The IEA said global oil supply rose by 100,000 bpd to 90.2mn bpd in January, with rebounding output from Libya partially offset by declines in non-OPEC countries. OPEC crude oil supply averaged 30.9mn bpd in January, up by 80,000 bpd from December levels, and the highest level from the cartel since October 2008, the IEA said.

The IEA reiterated that the perceived risk of the impact of international sanctions on Iranian crude supplies continues to support prices.

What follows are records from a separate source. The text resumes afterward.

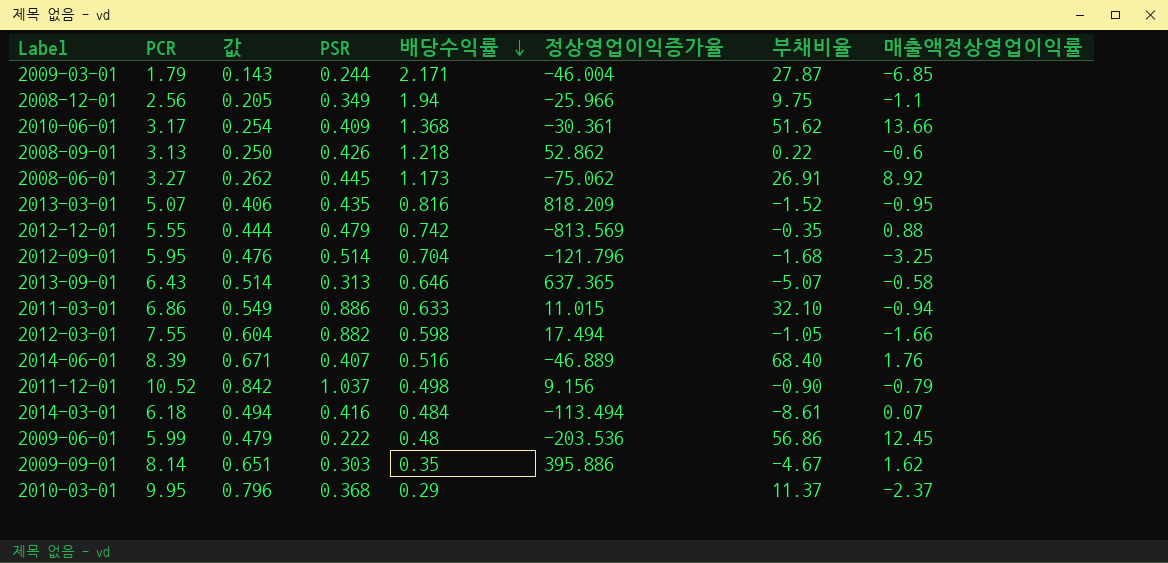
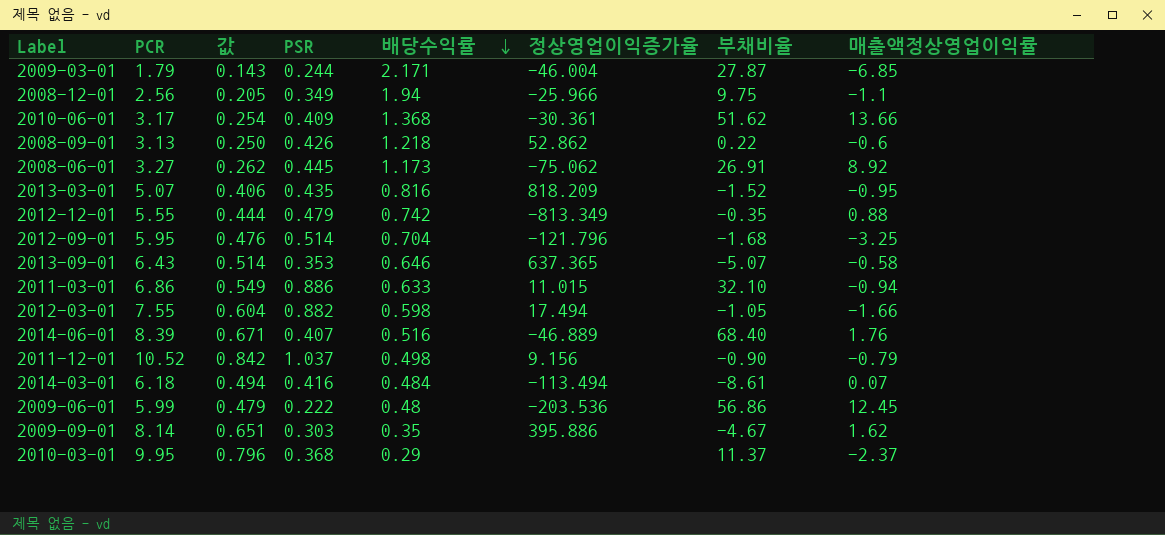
2012-12-01 | 정상영업이익증가율: -813.569 -> -813.349
2013-09-01 | PSR: 0.313 -> 0.353

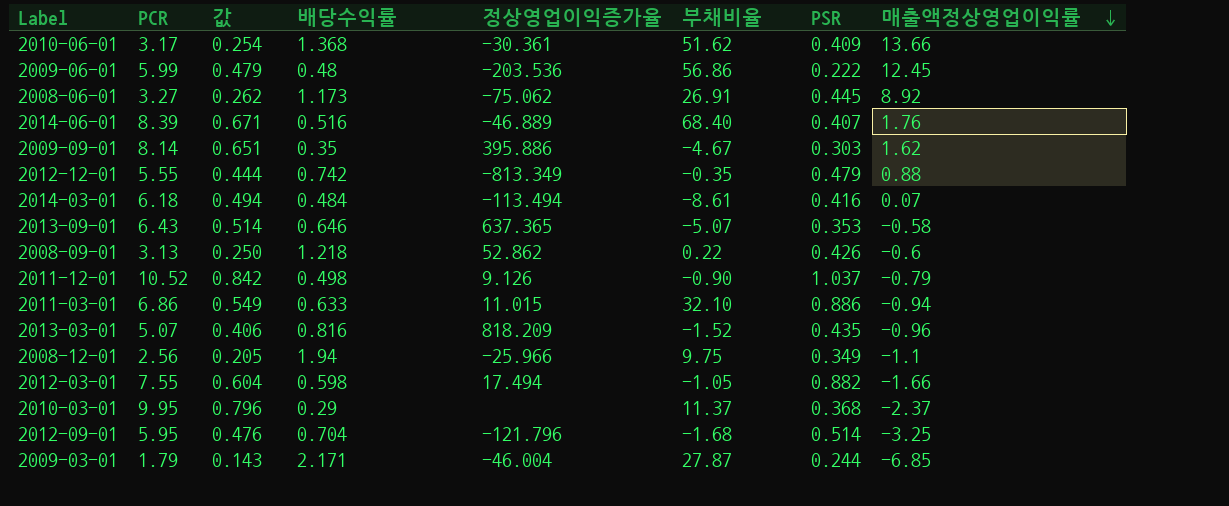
row order: 배당수익률 descending -> 매출액정상영업이익률 descending
column PSR | position: 4 -> 7
2011-12-01 | 정상영업이익증가율: 9.156 -> 9.126
2013-03-01 | 매출액정상영업이익률: -0.95 -> -0.96

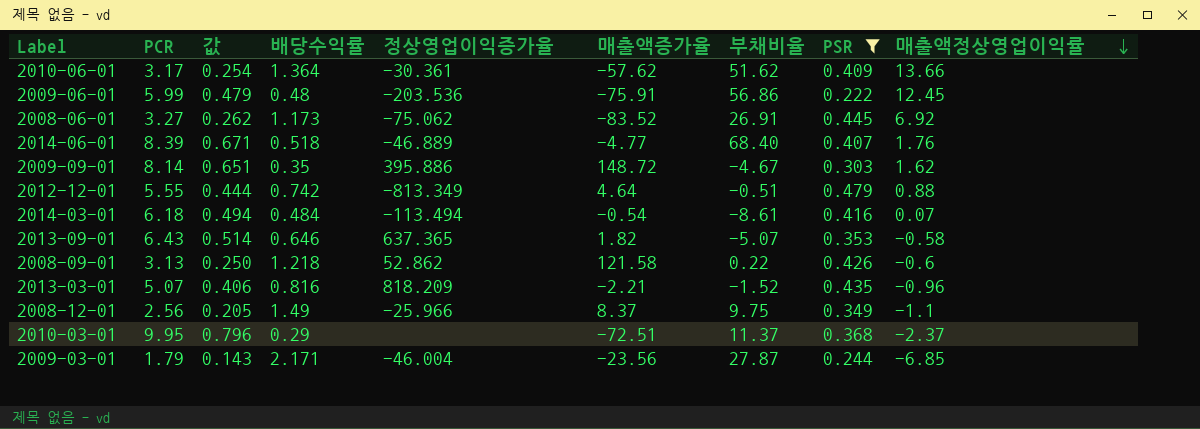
filter: none -> PSR <= 0.479
column 매출액증가율 | position: none -> 6
2010-06-01 | 배당수익률: 1.368 -> 1.364
2008-06-01 | 매출액정상영업이익률: 8.92 -> 6.92
2014-06-01 | 배당수익률: 0.516 -> 0.518
2012-12-01 | 부채비율: -0.35 -> -0.51
2008-12-01 | 배당수익률: 1.94 -> 1.49

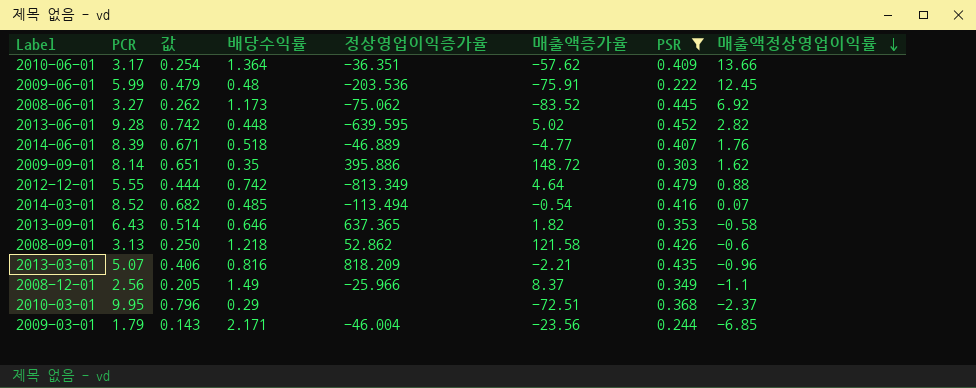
column 부채비율 | position: 7 -> none
2010-06-01 | 정상영업이익증가율: -30.361 -> -36.351
row 2013-06-01: none -> 9.28 | 0.742 | 0.448 | -639.595 | 5.02 | 0.452 | 2.82
2014-03-01 | PCR: 6.18 -> 8.52
2014-03-01 | 값: 0.494 -> 0.682
2014-03-01 | 배당수익률: 0.484 -> 0.485

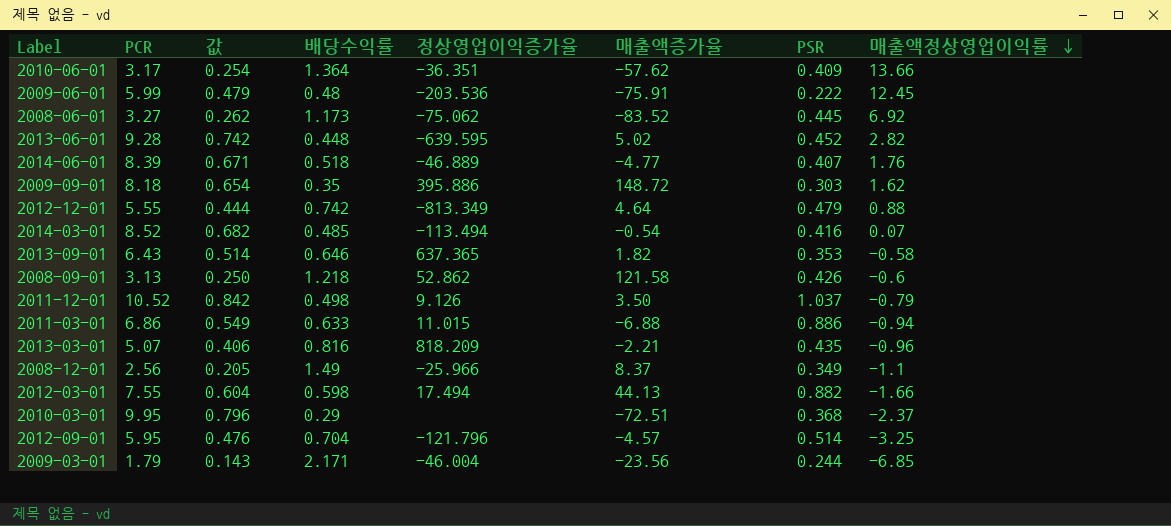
filter: PSR <= 0.479 -> none
2009-09-01 | PCR: 8.14 -> 8.18
2009-09-01 | 값: 0.651 -> 0.654

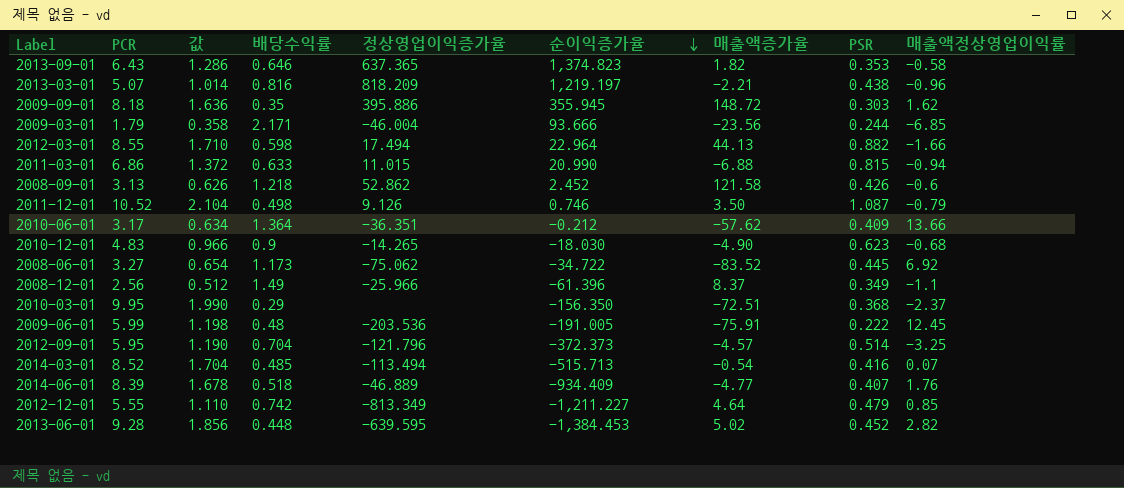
row order: 매출액정상영업이익률 descending -> 순이익증가율 descending
column 값 | formula: [PCR] * 0.08 -> [PCR] * 0.2
column 순이익증가율 | position: none -> 6
2013-03-01 | PSR: 0.435 -> 0.438
2012-03-01 | PCR: 7.55 -> 8.55
2011-03-01 | PSR: 0.886 -> 0.815
2011-12-01 | PSR: 1.037 -> 1.087
row 2010-12-01: none -> 4.83 | 0.966 | 0.9 | -14.265 | -18.030 | -4.90 | 0.623 | -0.68
2012-12-01 | 매출액정상영업이익률: 0.88 -> 0.85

"Perceptions of impending supply issues are clearly placing a floor under oil prices for now," the IEA said.

The Iran effect

While sanctions on Iran are already having an impact on crude oil trade flows in Europe, Asia and the Middle East, the world oil market has enough flexibility to cope with any loss in Iranian supplies this year, the IEA said.

The 2012 "call"

Looking ahead, the IEA said it estimates that the dispute is likely to dent non-OPEC output for the remainder of the first half of 2012 by around 240,000 bpd compared to year ago levels.

As a result of lower demand outlook, the IEA cut its estimates for the call on OPEC crude this year by 100,000 bpd to 29.9mn bpd. The 2012 "call" is now 700,000 bpd below the 2011 average, the IEA stated.